Aid groups and Georgian officials estimate that as many as 158,000 people have left their homes, including 30,000 ethnic Ossetians who went north to Russia. About 100,000 who fled South Ossetia and the Georgian city of Gori went to Tbilisi, Georgia's capital, and 22,000 to other towns.

As they fled, rumors rose like smoke and clouded the air: Cossack, Ossetian and Chechen "irregulars" had razed Georgian villages, committed mass rapes, rounded up all the young people and marched them off to a concentration camp. Women vowed to drink poison rather than be captured alive.
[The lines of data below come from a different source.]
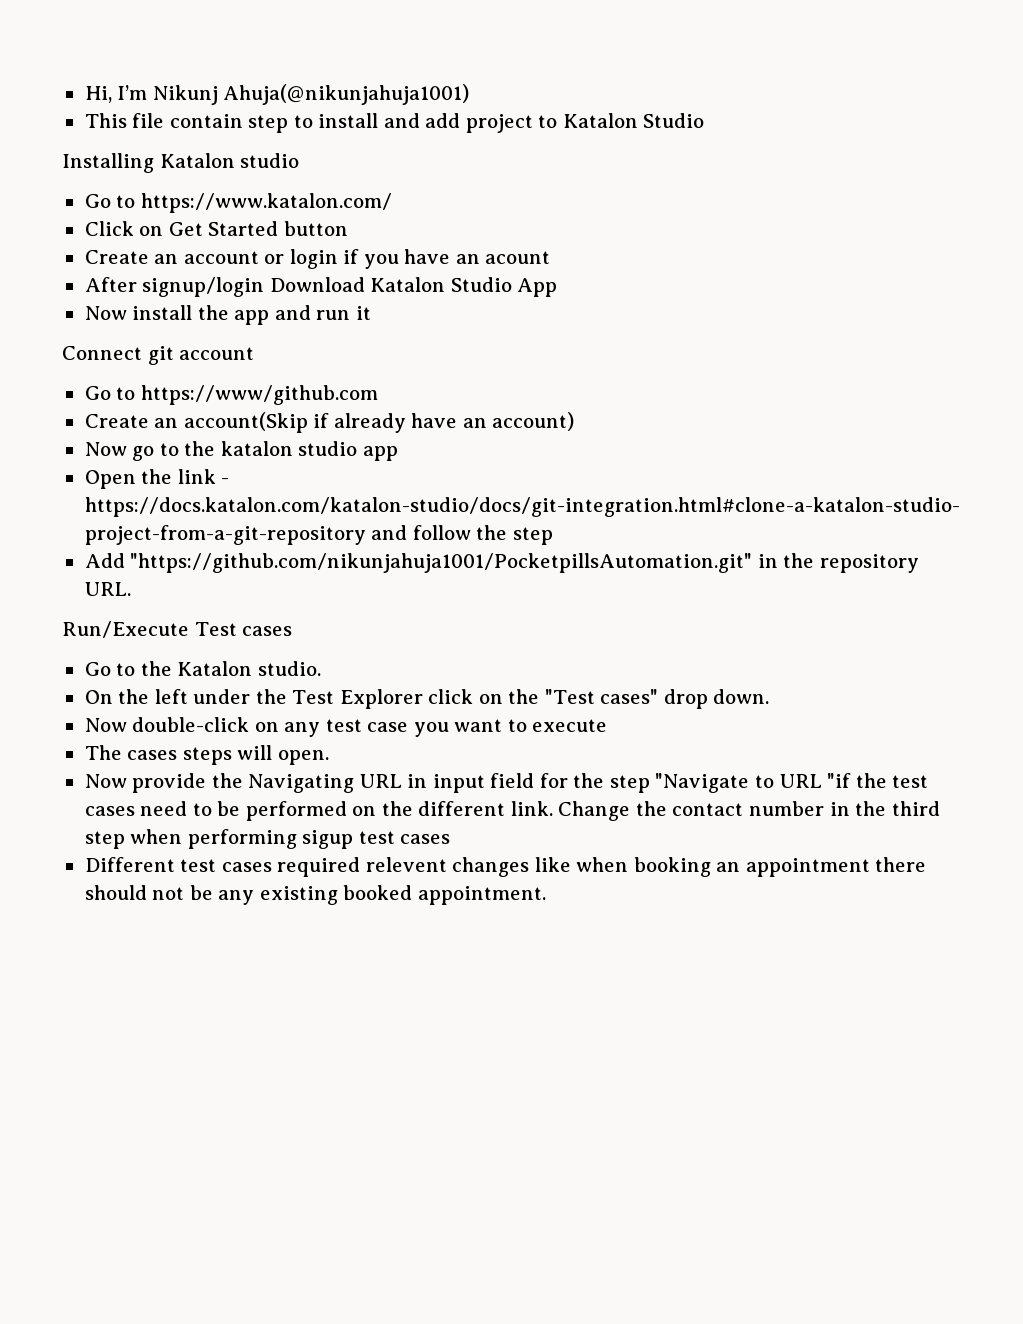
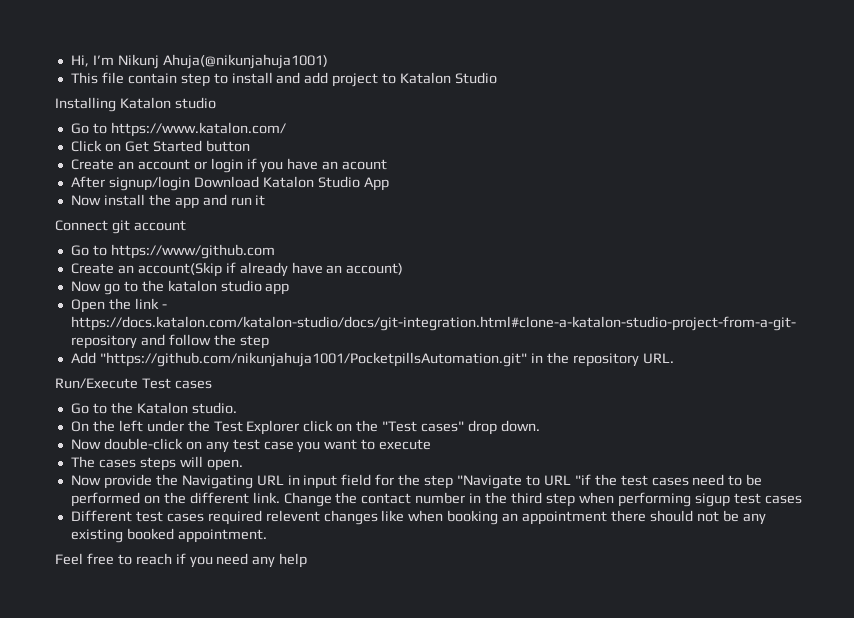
(546, 895) none -> [55,553,308,568] // Feel free to reach if you need any help

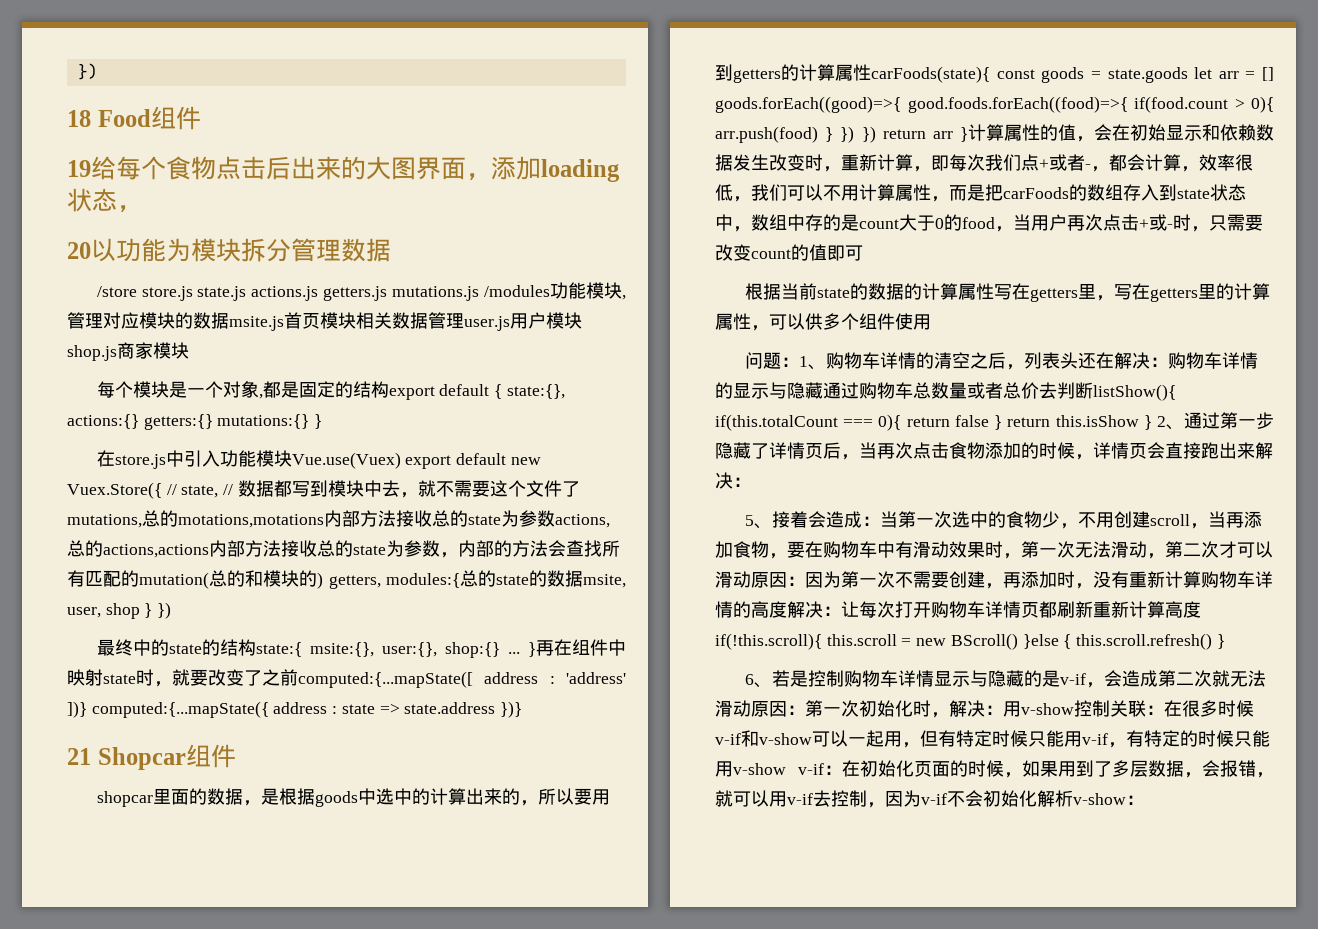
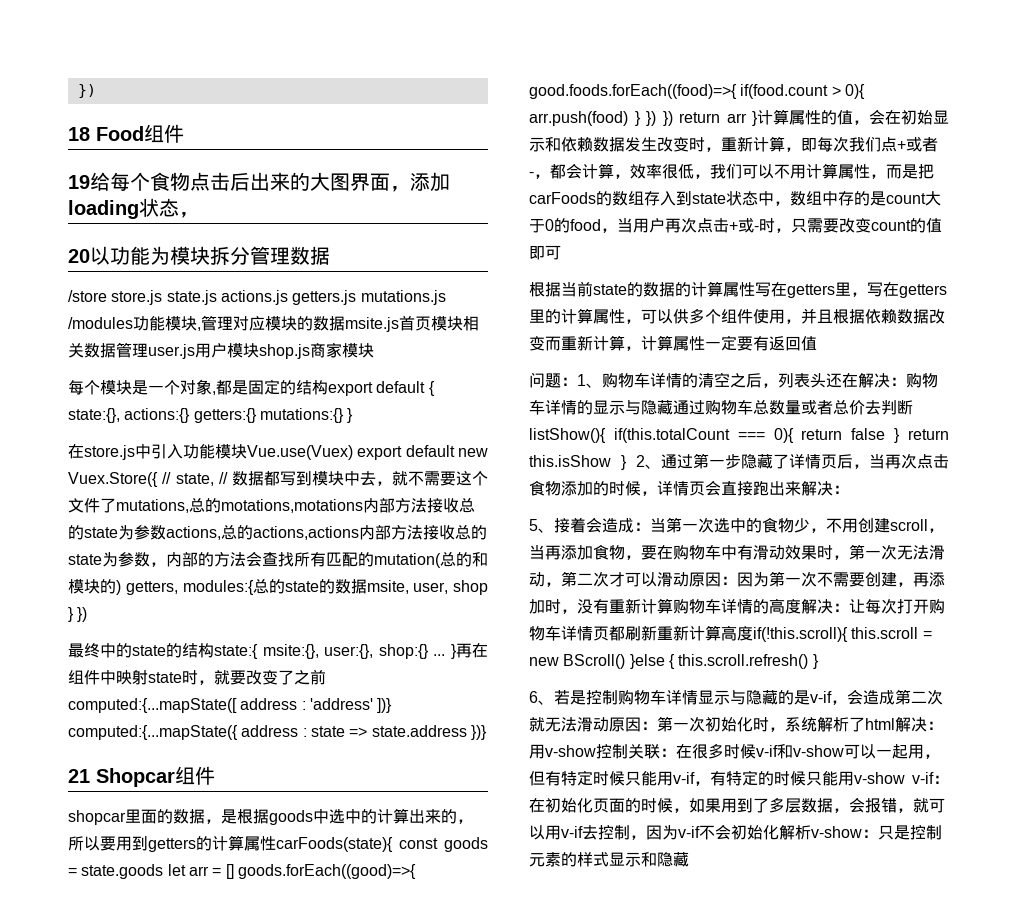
(931, 322) none -> [785,308,945,324] [529,335,817,351] ，并且根据依赖数据改变而重新计算，计算属性一定要有返回值
(949, 715) none -> [785,717,895,732] 系统解析了html
(1144, 800) none -> [878,825,942,840] [529,852,689,867] 只是控制元素的样式显示和隐藏

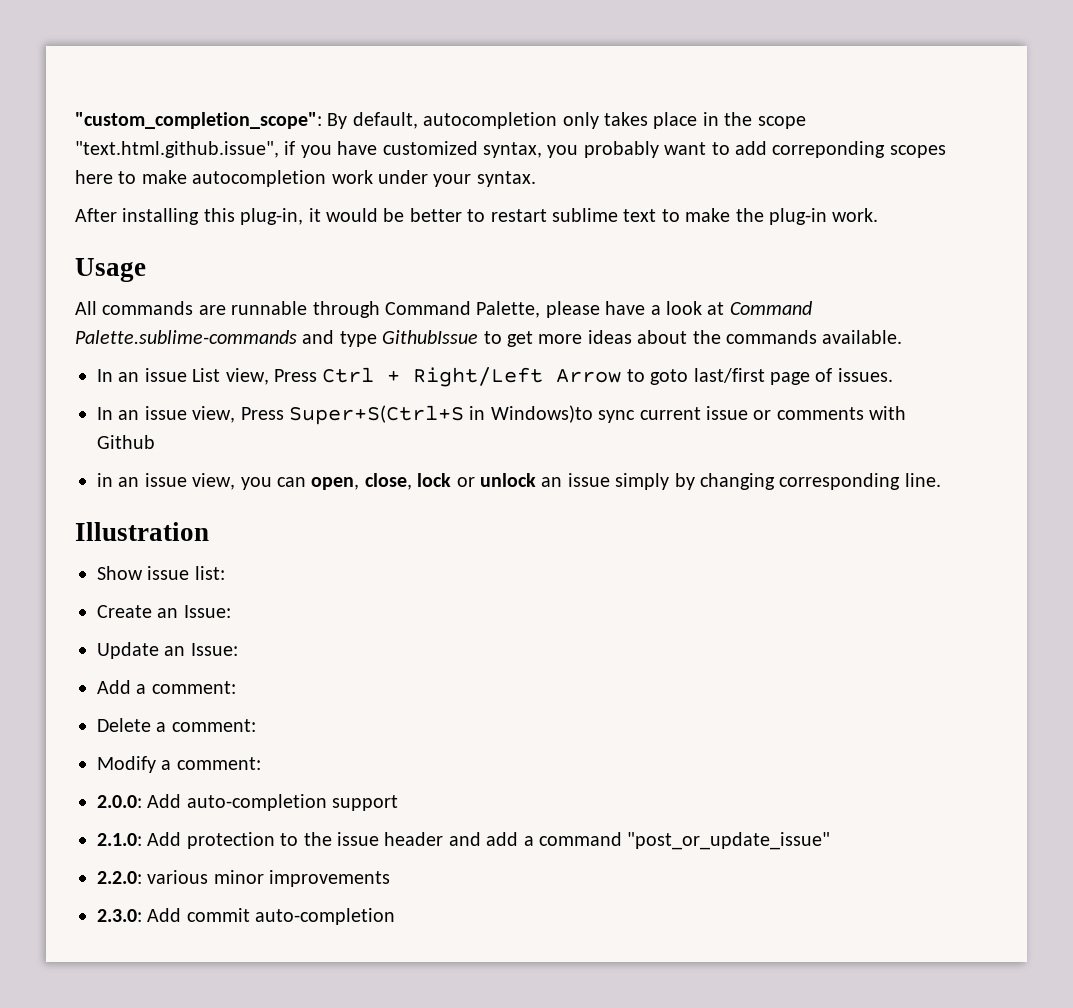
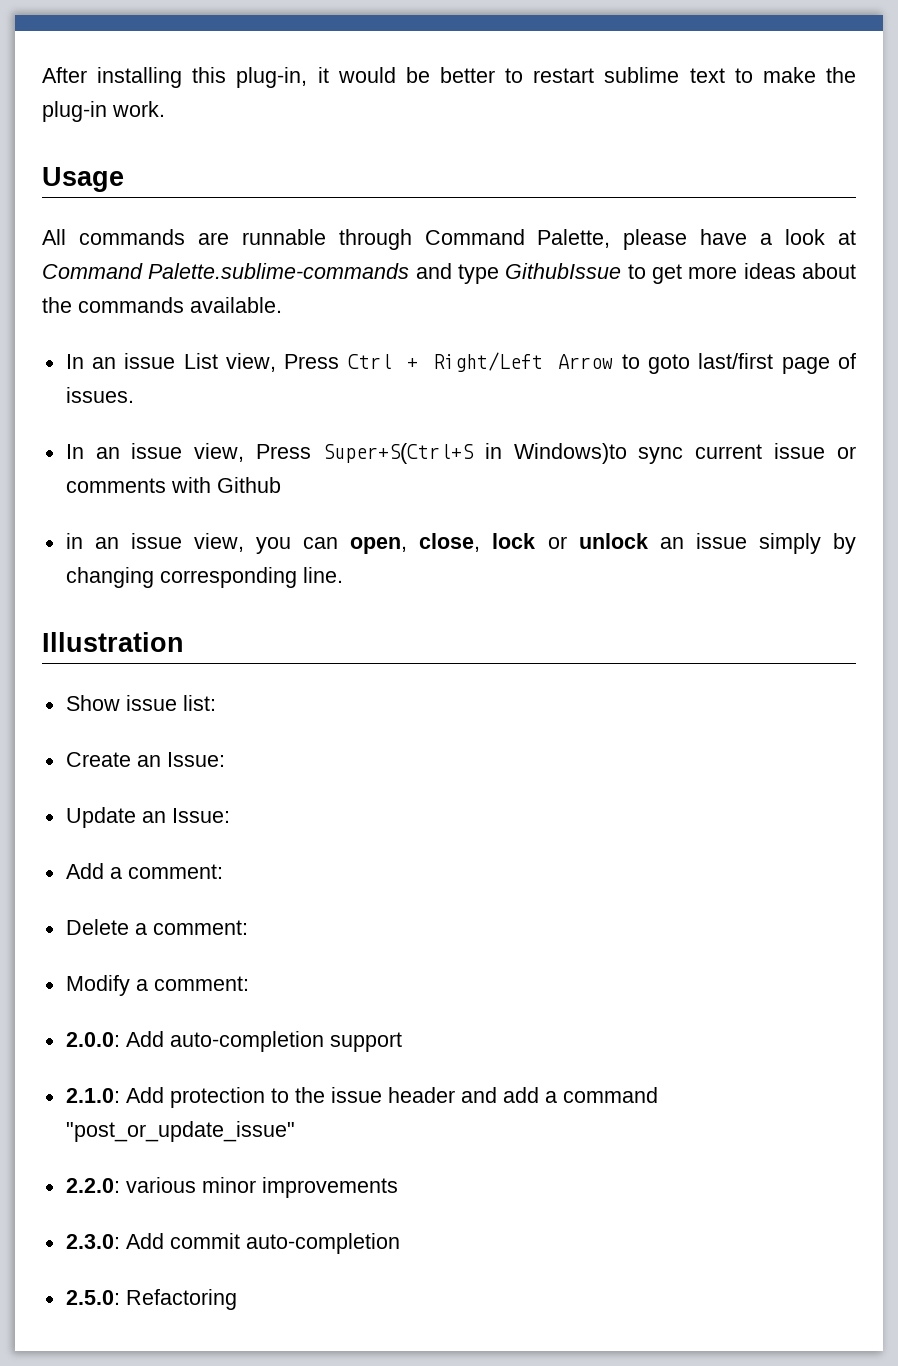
[75,112,806,129] [75,141,946,158] [75,170,536,187] "custom_completion_scope": By default, autocompletion only takes place in the scope "text.html.github.issue", if you have customized syntax, you probably want to add correponding scopes here to make autocompletion work under your syntax. // -> (42, 75) none
(396, 916) none -> [65,1289,237,1310] // 2.5.0: Refactoring

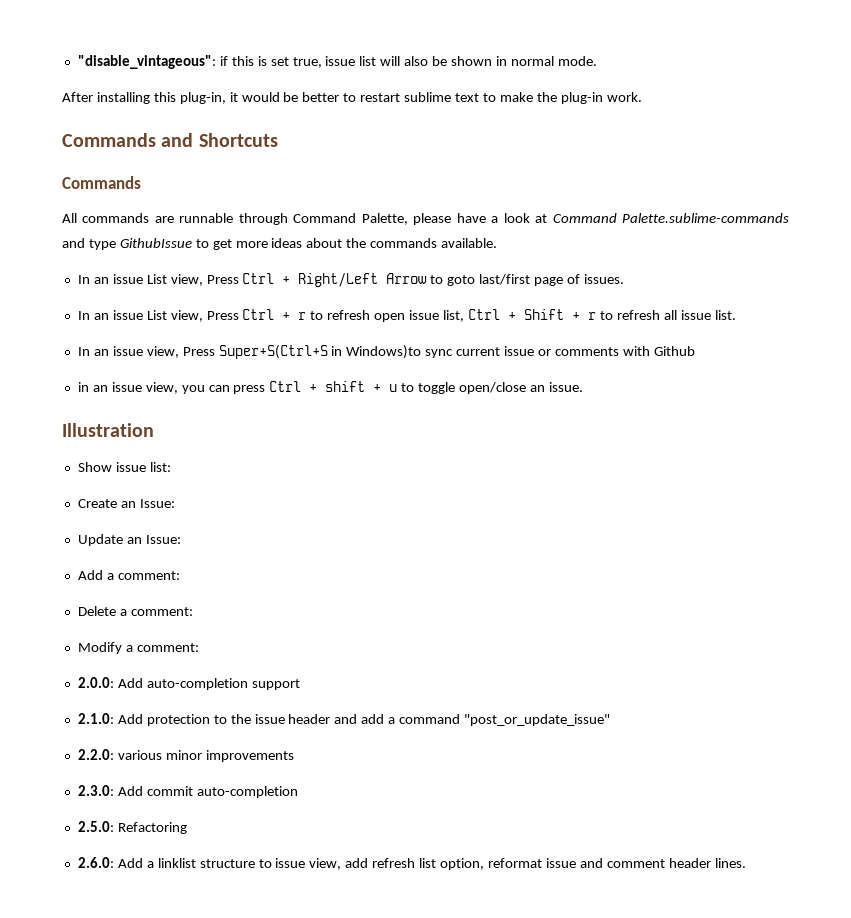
(42, 75) none -> [77,55,597,69] "disable_vintageous": if this is set true, issue list will also be shown in normal mode. //
[42,167,124,192] Usage -> [62,133,278,147] [62,176,141,189] Commands and Shortcuts // Commands
(134, 395) none -> [77,309,736,322] // In an issue List view, Press Ctrl + r to refresh open issue list, Ctrl + Shift + r to refresh all issue list.
[350,533,856,554] [65,567,343,588] open, close, lock or unlock an issue simply by changing corresponding line. -> [233,381,583,394] press Ctrl + shift + u to toggle open/close an issue.
(237, 1299) none -> [77,857,746,870] // 2.6.0: Add a linklist structure to issue view, add refresh list option, reformat issue and comment header lines.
In the days before the war began, Ossetians seemed aware that something was about to happen. On Aug. 5 and 6, Ossetian officials sent 36 buses to take women and children to Russia.

"Those who were afraid got out," said Eteri Kudzieva, 50, a resident of Tskhinvali.

Most Georgians initially stayed in their villages, figuring that the sporadic fighting of recent weeks would not affect them.

Georgian forces began shelling on the evening of Aug. 7.

"At first, it was like what we were used to sometimes before," said Armen Bididov, 60, of Tskhinvali. "Then it just kept getting worse and worse and worse." He pointed to stone shambles. "This was my house," he said.

Some Georgian villages also appear to have been hit by Georgian shells that night.

The next morning, the Georgian army rolled through Ossetian villages, shooting randomly at houses and entering some to search for uniforms and weapons.

According to Ossetian villagers, they seemed surprised to find people still inside.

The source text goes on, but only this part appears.